Since April of this year (2015), legislation has been introduced in the UK to encourage shared parental leave (SPL) to enable parents to take time off with their new children (including adoption). These new rules mean that leave can be taken in blocks, and crucially can be shared between the eligible parties meaning that fathers (or mothers in same sex couples etc) are now more able to take more substantial periods of leave to be with their child.
This week, Virgin announced that they as a company are embracing these new rules on SPL, and announced that they will support 52 weeks of shared leave with full pay (level of pay dependent on time served at Virgin) for employees as part of their wider strategies for health and wellbeing in the company. Richard Branson is quoted as saying:
“As a father and now a granddad to three wonderful grandchildren, I know how magical the first year of a child’s life is but also how much hard work it takes. I’m delighted that we can offer this support to our staff so that they can enjoy parental leave to the full as we continue our work in changing business for good.”

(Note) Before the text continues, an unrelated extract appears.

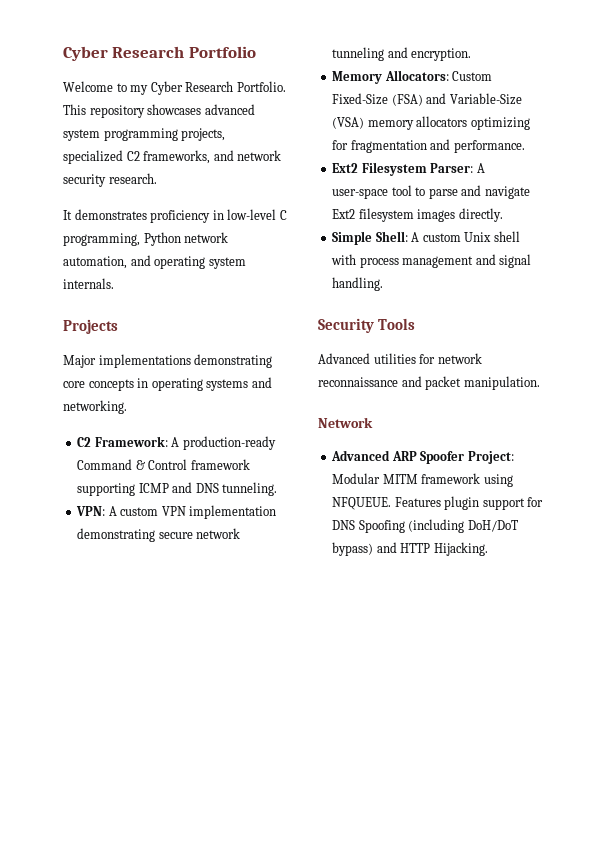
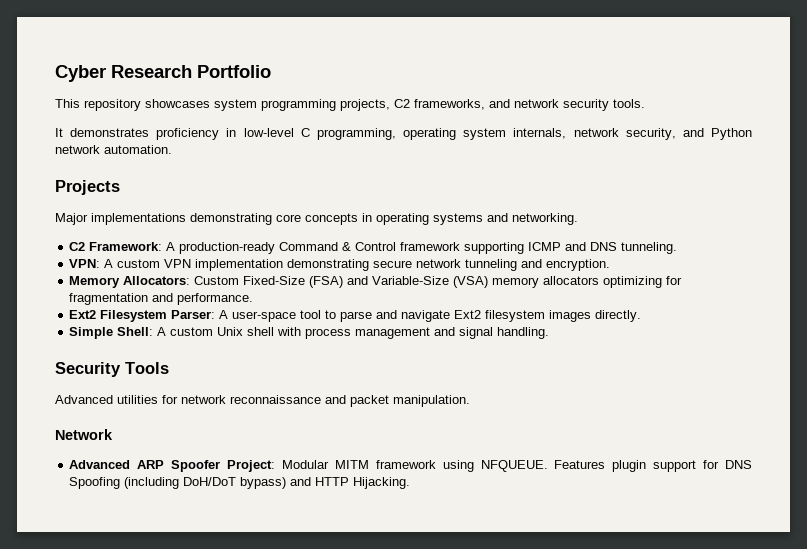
- Welcome to my Cyber Research Portfolio. This repository showcases advanced system programming projects, specialized C2 frameworks, and network security research.
+ This repository showcases system programming projects, C2 frameworks, and network security tools.
- It demonstrates proficiency in low-level C programming, Python network automation, and operating system internals.
+ It demonstrates proficiency in low-level C programming, operating system internals, network security, and Python network automation.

Therefore for Branson, parenting is important, but business being more person centred and family friendly appears to also be part of the public adoption of these new rules around SPL by Virgin.

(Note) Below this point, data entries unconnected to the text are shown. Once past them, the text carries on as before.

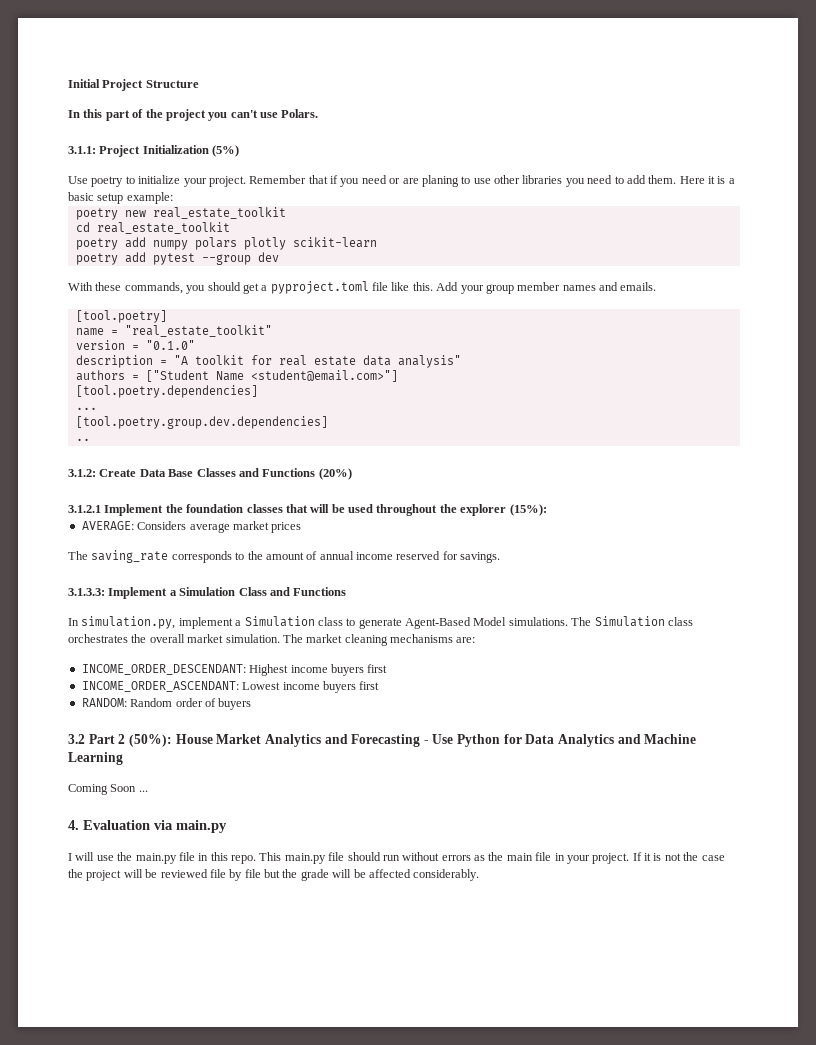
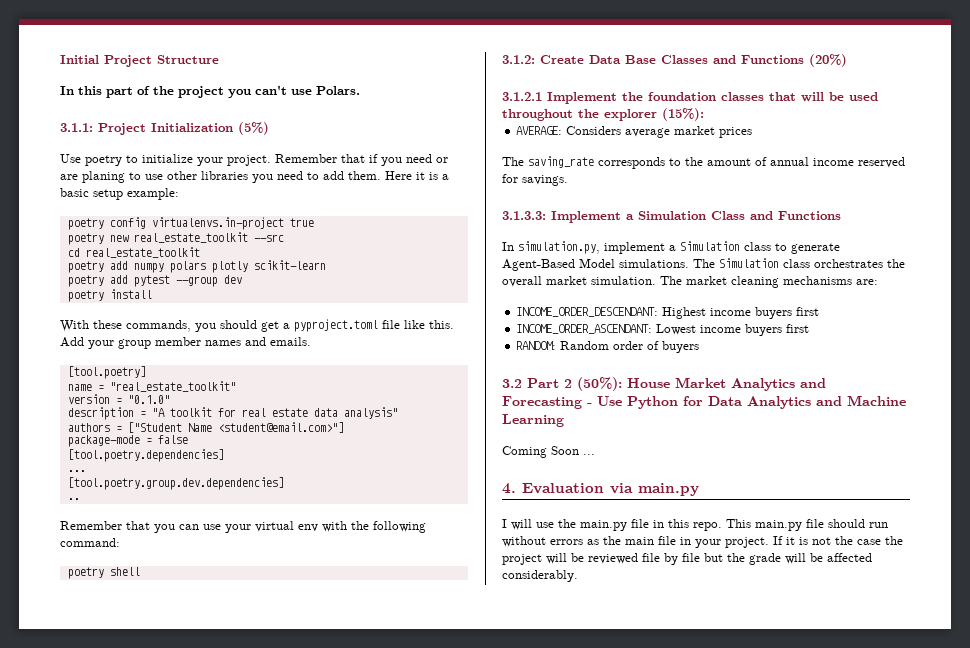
+ poetry config virtualenvs.in-project true
- poetry new real_estate_toolkit
+ poetry new real_estate_toolkit --src
+ poetry install
+ package-mode = false
+ Remember that you can use your virtual env with the following command:
+ poetry shell

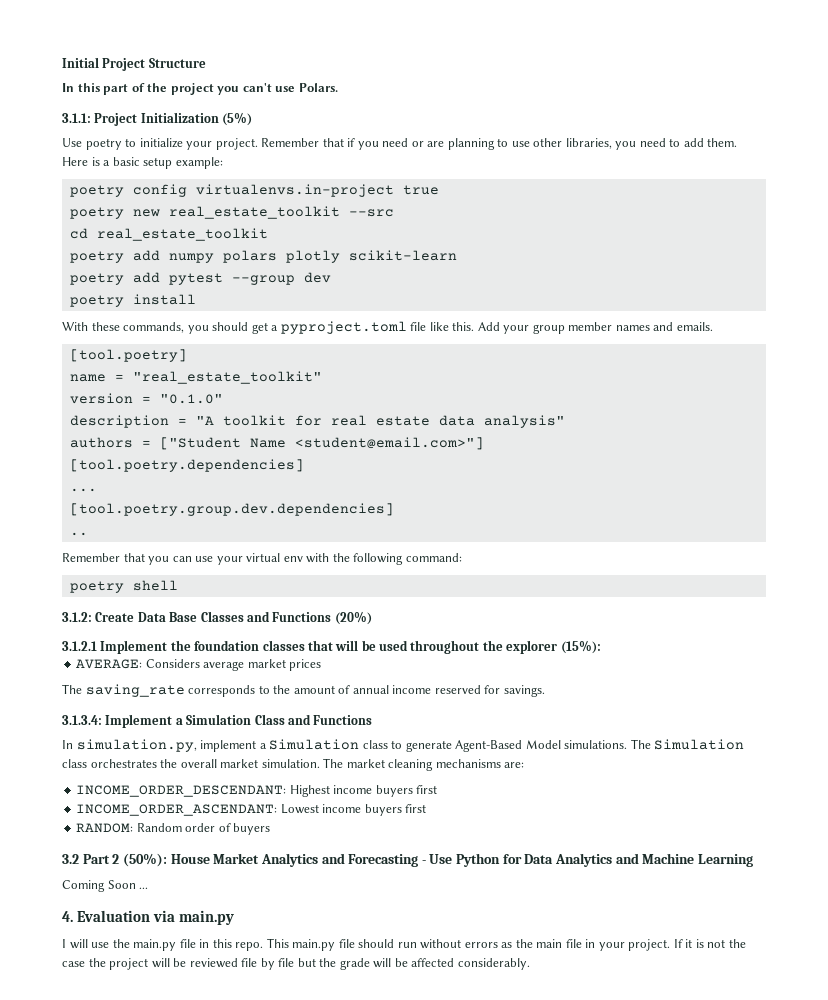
- Remember that if you need or are planing to use other libraries you need to add them.
+ Remember that if you need or are planning to use other libraries, you need to add them.
- Here it is a basic setup example:
+ Here is a basic setup example:
- package-mode = false
- 3.1.3.3: Implement a Simulation Class and Functions
+ 3.1.3.4: Implement a Simulation Class and Functions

Whilst moves such as Virgin’s are positive in terms of encouraging men to enjoy time at home with their children in the weeks and months after birth or adoption, the broader picture in the UK about shared parental leave appears more gloomy. The affordability of SPL for most, if they are not receiving full pay as some at Virgin will be enabled to do, means that SPL is a ‘nice to have’ but not a ‘we can do’ for many families. Prior to the introduction of the new legislation, the government was predicting take up of just 2% of SPL among fathers, with finance seemingly a block for many in the practicalities of SPL.
There are also other crucial cultural factors about particularly men taking leave with their children, whilst refreshing to see media coverage of ‘stay at home’ dads, and of men speaking positively of their experience of being the ‘primary caregiver’, many of the dads featured in this Times article noted the structural and cultural barriers they faced in being at home with their children. Tales of men being unwelcome at children’s centres, cafes being labelled as ‘mummy friendly’ and the difficulty of infiltrating what appears to be a heavily gendered landscape of playdates and children’s groups, does not perhaps make the possibility of SPL more appealing to men. Whilst groups such as Dads Rock offer a fantastic opportunity for men to attend a playgroup setting designed around fathers, such groups are not available to all fathers in all areas.
The picture of the culture of men as fathers in other countries, particularly Scandinavia, appears stark in contrast to the UK. Recently Sweden announced that men would receive 3 months paternity leave (full pay) rather than the current 2 if new legislation is passed in the Swedish parliament in the autumn. This new proposal is just part of Sweden’s parental leave policies, which includes a ‘daddy quota’ to encourage men to take leave with their children. Similarly, as Helen Russell demonstrated in her recent interesting article about fatherhood in Denmark, the culture for fathers is different in Denmark, with shared parenting and taking shared parental leave more normalised within the structure and culture of Danish society.
Importantly Russell noted that men who take shared leave to be with their children have better relationships with their children and fathers are just as capable at caregiving as mothers. This is then positive for both parents, and children. Whilst legislation might have moved in the right direction in the UK and the support of big companies such as Virgin, adds an important positive affirmation to the notion of SLP being a good thing for workers and their families, the structural and cultural set up of the UK in supporting fathers still perhaps has some way to go.